ACTION ITEM ->
Without the images, reproduce every entry exactly.

Stored items ->
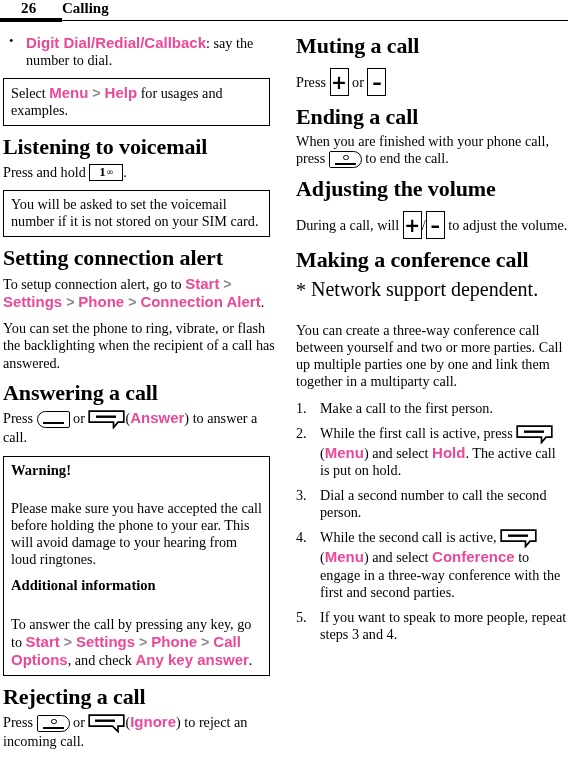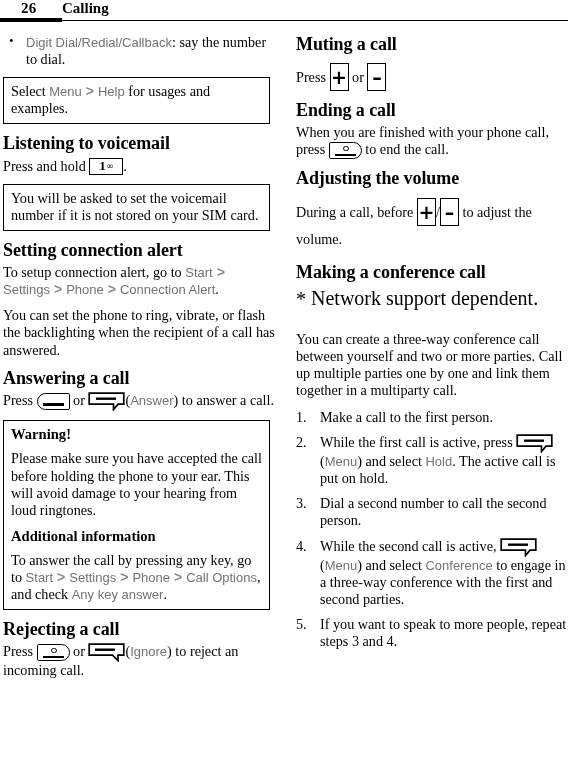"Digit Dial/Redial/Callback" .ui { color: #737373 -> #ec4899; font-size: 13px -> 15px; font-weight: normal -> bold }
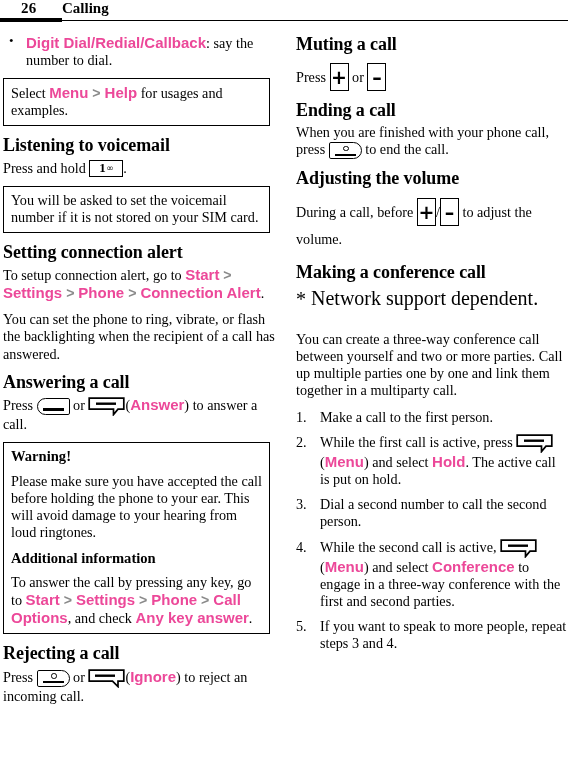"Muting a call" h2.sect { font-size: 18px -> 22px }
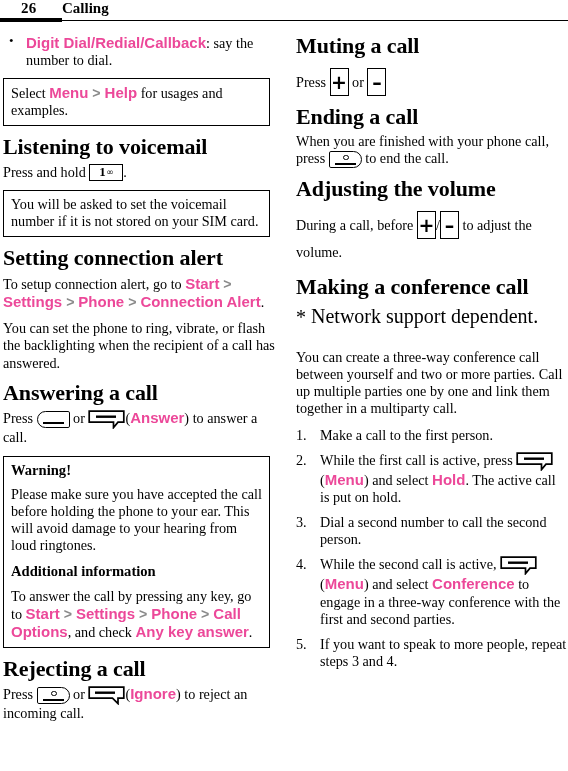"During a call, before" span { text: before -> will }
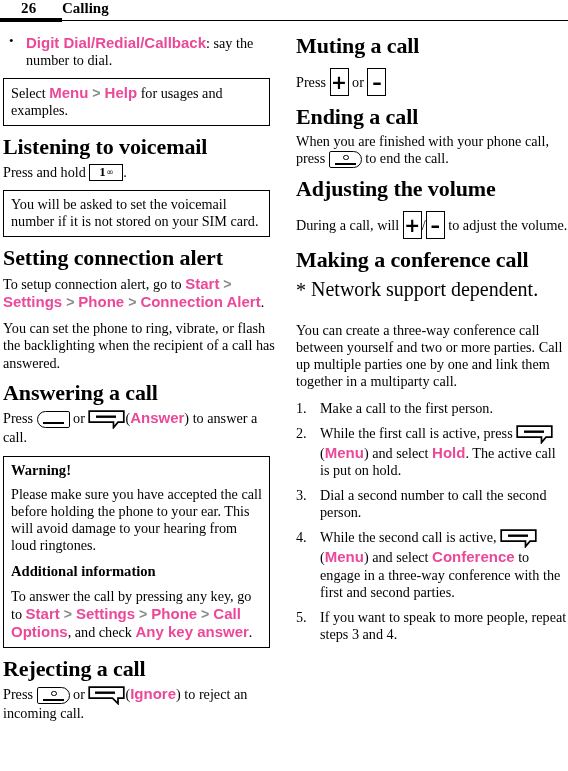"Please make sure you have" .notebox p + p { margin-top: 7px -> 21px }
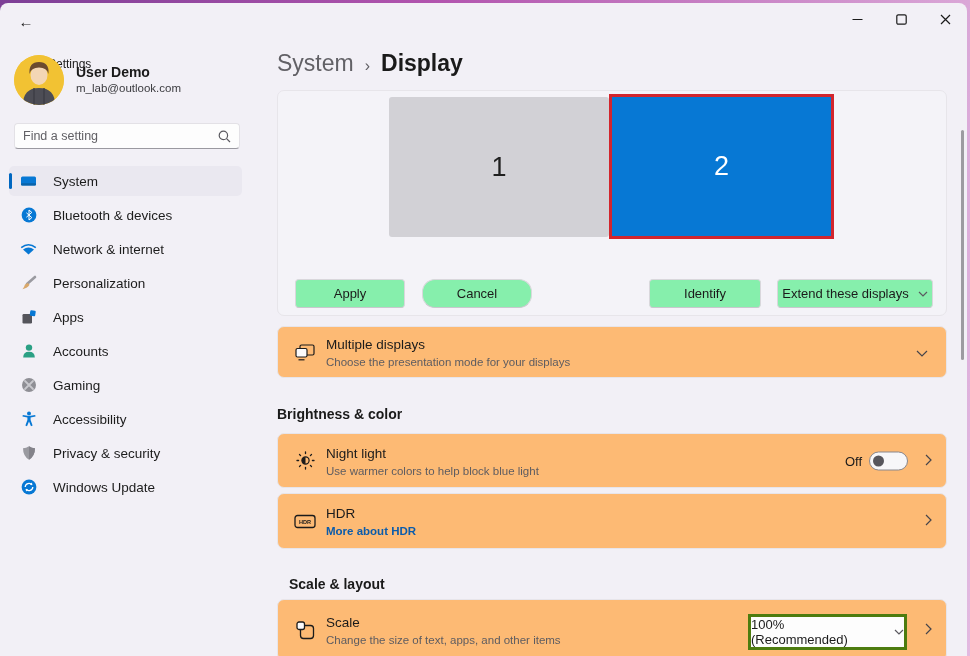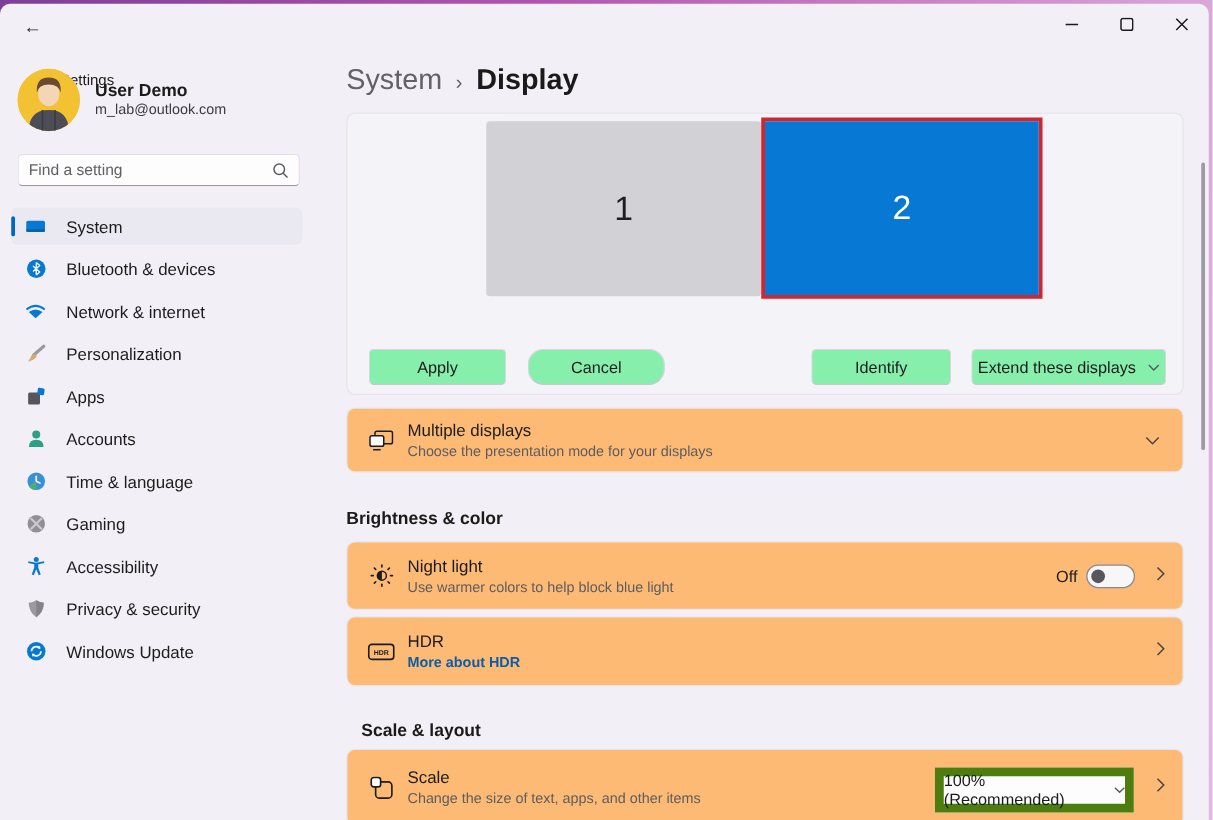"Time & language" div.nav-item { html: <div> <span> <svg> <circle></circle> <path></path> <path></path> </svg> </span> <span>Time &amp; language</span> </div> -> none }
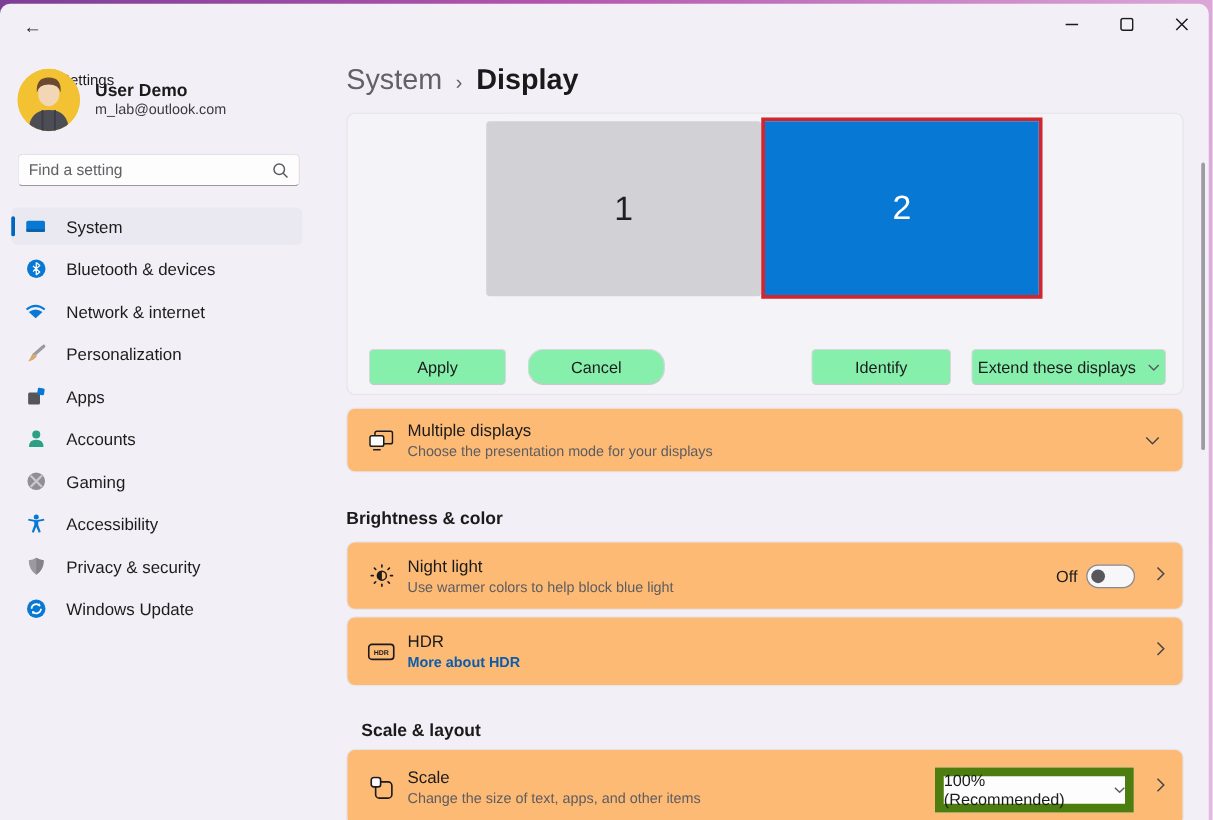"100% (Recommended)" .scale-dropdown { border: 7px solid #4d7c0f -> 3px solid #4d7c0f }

ANSWER AREA ->
"Digit Dial/Redial/Callback" .ui { color: #737373 -> #ec4899; font-size: 13px -> 15px; font-weight: normal -> bold }
"Muting a call" h2.sect { font-size: 18px -> 22px }
"During a call, before" span { text: before -> will }
"Please make sure you have" .notebox p + p { margin-top: 7px -> 21px }
"Time & language" div.nav-item { html: <div> <span> <svg> <circle></circle> <path></path> <path></path> </svg> </span> <span>Time &amp; language</span> </div> -> none }
"100% (Recommended)" .scale-dropdown { border: 7px solid #4d7c0f -> 3px solid #4d7c0f }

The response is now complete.